◆ **PROBLEM DETAILS**
Omit the pictures, and output the rest of the entries exactly as written.

◆ **DATA FOR THIS TASK**
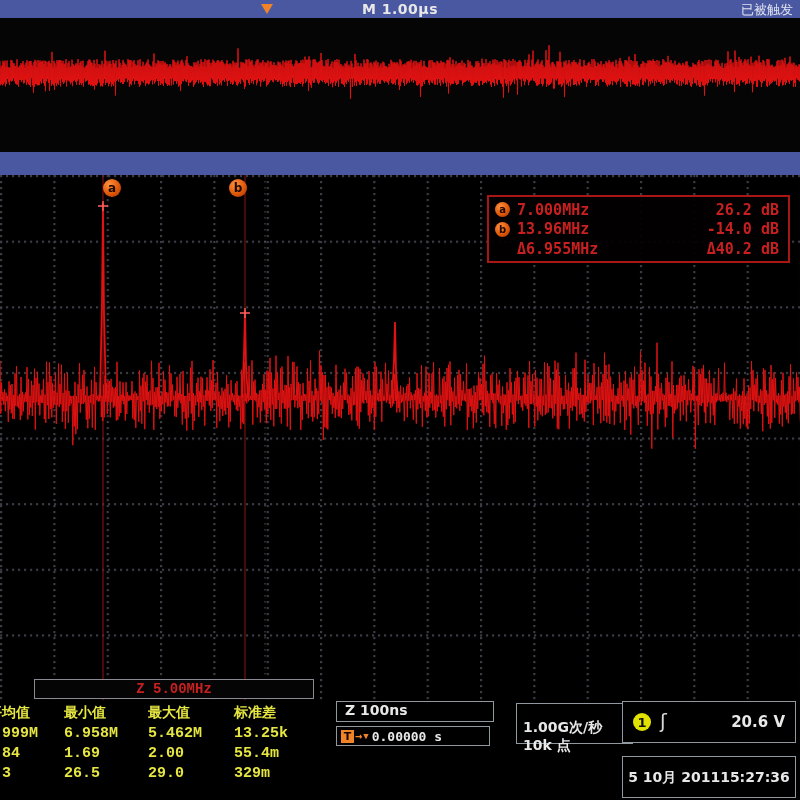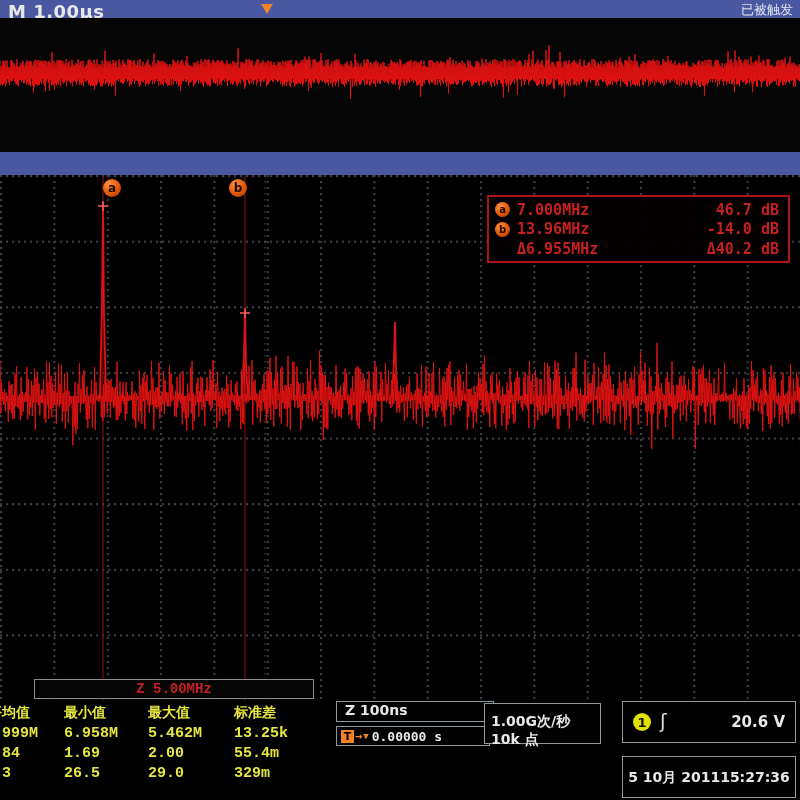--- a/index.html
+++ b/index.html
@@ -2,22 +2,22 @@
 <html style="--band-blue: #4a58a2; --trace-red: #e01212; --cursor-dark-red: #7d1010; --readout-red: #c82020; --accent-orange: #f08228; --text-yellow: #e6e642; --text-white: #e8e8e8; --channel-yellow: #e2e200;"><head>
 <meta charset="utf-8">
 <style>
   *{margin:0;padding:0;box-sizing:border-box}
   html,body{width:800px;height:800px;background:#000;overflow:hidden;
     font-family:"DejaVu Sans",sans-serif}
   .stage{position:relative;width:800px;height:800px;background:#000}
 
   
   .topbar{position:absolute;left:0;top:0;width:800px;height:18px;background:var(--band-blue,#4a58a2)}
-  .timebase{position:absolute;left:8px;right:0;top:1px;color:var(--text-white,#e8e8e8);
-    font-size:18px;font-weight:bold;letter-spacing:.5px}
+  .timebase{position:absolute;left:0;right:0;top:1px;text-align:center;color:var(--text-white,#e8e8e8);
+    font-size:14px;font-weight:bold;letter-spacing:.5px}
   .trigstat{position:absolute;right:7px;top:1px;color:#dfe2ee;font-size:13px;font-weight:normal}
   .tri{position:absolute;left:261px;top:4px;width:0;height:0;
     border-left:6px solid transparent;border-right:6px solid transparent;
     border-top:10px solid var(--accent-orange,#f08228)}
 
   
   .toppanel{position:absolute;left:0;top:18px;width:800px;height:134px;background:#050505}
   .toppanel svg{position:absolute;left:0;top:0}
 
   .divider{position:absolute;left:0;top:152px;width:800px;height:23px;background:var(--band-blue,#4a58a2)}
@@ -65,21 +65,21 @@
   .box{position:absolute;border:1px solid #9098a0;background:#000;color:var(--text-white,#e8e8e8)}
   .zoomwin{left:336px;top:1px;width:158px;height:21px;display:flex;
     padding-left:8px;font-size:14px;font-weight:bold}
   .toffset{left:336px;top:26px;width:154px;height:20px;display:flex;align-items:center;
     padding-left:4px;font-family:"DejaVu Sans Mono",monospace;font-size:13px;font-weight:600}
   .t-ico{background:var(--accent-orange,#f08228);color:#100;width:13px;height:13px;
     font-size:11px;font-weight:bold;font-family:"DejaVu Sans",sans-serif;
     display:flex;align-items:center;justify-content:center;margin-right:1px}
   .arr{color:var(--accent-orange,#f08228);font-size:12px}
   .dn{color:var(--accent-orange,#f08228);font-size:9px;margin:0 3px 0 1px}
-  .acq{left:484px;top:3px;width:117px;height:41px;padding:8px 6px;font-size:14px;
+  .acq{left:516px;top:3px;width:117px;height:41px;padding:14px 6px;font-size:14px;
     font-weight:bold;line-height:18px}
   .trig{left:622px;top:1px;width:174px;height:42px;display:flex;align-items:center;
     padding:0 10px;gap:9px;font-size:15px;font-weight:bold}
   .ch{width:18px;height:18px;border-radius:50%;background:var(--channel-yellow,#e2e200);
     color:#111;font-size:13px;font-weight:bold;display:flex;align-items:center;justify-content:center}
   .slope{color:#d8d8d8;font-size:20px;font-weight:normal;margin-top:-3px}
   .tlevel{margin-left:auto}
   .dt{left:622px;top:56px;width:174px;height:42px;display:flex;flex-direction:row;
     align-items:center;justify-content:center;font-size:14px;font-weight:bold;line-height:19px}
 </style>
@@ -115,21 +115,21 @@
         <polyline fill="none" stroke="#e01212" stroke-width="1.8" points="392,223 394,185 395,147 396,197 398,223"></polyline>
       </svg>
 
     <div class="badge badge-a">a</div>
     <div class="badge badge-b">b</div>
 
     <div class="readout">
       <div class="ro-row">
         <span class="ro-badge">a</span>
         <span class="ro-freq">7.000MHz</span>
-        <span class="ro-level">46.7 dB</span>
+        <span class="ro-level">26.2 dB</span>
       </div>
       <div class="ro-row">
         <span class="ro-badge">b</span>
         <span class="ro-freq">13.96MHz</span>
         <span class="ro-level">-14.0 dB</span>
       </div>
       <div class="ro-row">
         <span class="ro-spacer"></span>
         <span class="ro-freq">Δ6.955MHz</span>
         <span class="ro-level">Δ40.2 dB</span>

◆ **RESPONSE AREA**
--- a/index.html
+++ b/index.html
@@ -2,22 +2,22 @@
 <html style="--band-blue: #4a58a2; --trace-red: #e01212; --cursor-dark-red: #7d1010; --readout-red: #c82020; --accent-orange: #f08228; --text-yellow: #e6e642; --text-white: #e8e8e8; --channel-yellow: #e2e200;"><head>
 <meta charset="utf-8">
 <style>
   *{margin:0;padding:0;box-sizing:border-box}
   html,body{width:800px;height:800px;background:#000;overflow:hidden;
     font-family:"DejaVu Sans",sans-serif}
   .stage{position:relative;width:800px;height:800px;background:#000}
 
   
   .topbar{position:absolute;left:0;top:0;width:800px;height:18px;background:var(--band-blue,#4a58a2)}
-  .timebase{position:absolute;left:8px;right:0;top:1px;color:var(--text-white,#e8e8e8);
-    font-size:18px;font-weight:bold;letter-spacing:.5px}
+  .timebase{position:absolute;left:0;right:0;top:1px;text-align:center;color:var(--text-white,#e8e8e8);
+    font-size:14px;font-weight:bold;letter-spacing:.5px}
   .trigstat{position:absolute;right:7px;top:1px;color:#dfe2ee;font-size:13px;font-weight:normal}
   .tri{position:absolute;left:261px;top:4px;width:0;height:0;
     border-left:6px solid transparent;border-right:6px solid transparent;
     border-top:10px solid var(--accent-orange,#f08228)}
 
   
   .toppanel{position:absolute;left:0;top:18px;width:800px;height:134px;background:#050505}
   .toppanel svg{position:absolute;left:0;top:0}
 
   .divider{position:absolute;left:0;top:152px;width:800px;height:23px;background:var(--band-blue,#4a58a2)}
@@ -65,21 +65,21 @@
   .box{position:absolute;border:1px solid #9098a0;background:#000;color:var(--text-white,#e8e8e8)}
   .zoomwin{left:336px;top:1px;width:158px;height:21px;display:flex;
     padding-left:8px;font-size:14px;font-weight:bold}
   .toffset{left:336px;top:26px;width:154px;height:20px;display:flex;align-items:center;
     padding-left:4px;font-family:"DejaVu Sans Mono",monospace;font-size:13px;font-weight:600}
   .t-ico{background:var(--accent-orange,#f08228);color:#100;width:13px;height:13px;
     font-size:11px;font-weight:bold;font-family:"DejaVu Sans",sans-serif;
     display:flex;align-items:center;justify-content:center;margin-right:1px}
   .arr{color:var(--accent-orange,#f08228);font-size:12px}
   .dn{color:var(--accent-orange,#f08228);font-size:9px;margin:0 3px 0 1px}
-  .acq{left:484px;top:3px;width:117px;height:41px;padding:8px 6px;font-size:14px;
+  .acq{left:516px;top:3px;width:117px;height:41px;padding:14px 6px;font-size:14px;
     font-weight:bold;line-height:18px}
   .trig{left:622px;top:1px;width:174px;height:42px;display:flex;align-items:center;
     padding:0 10px;gap:9px;font-size:15px;font-weight:bold}
   .ch{width:18px;height:18px;border-radius:50%;background:var(--channel-yellow,#e2e200);
     color:#111;font-size:13px;font-weight:bold;display:flex;align-items:center;justify-content:center}
   .slope{color:#d8d8d8;font-size:20px;font-weight:normal;margin-top:-3px}
   .tlevel{margin-left:auto}
   .dt{left:622px;top:56px;width:174px;height:42px;display:flex;flex-direction:row;
     align-items:center;justify-content:center;font-size:14px;font-weight:bold;line-height:19px}
 </style>
@@ -115,21 +115,21 @@
         <polyline fill="none" stroke="#e01212" stroke-width="1.8" points="392,223 394,185 395,147 396,197 398,223"></polyline>
       </svg>
 
     <div class="badge badge-a">a</div>
     <div class="badge badge-b">b</div>
 
     <div class="readout">
       <div class="ro-row">
         <span class="ro-badge">a</span>
         <span class="ro-freq">7.000MHz</span>
-        <span class="ro-level">46.7 dB</span>
+        <span class="ro-level">26.2 dB</span>
       </div>
       <div class="ro-row">
         <span class="ro-badge">b</span>
         <span class="ro-freq">13.96MHz</span>
         <span class="ro-level">-14.0 dB</span>
       </div>
       <div class="ro-row">
         <span class="ro-spacer"></span>
         <span class="ro-freq">Δ6.955MHz</span>
         <span class="ro-level">Δ40.2 dB</span>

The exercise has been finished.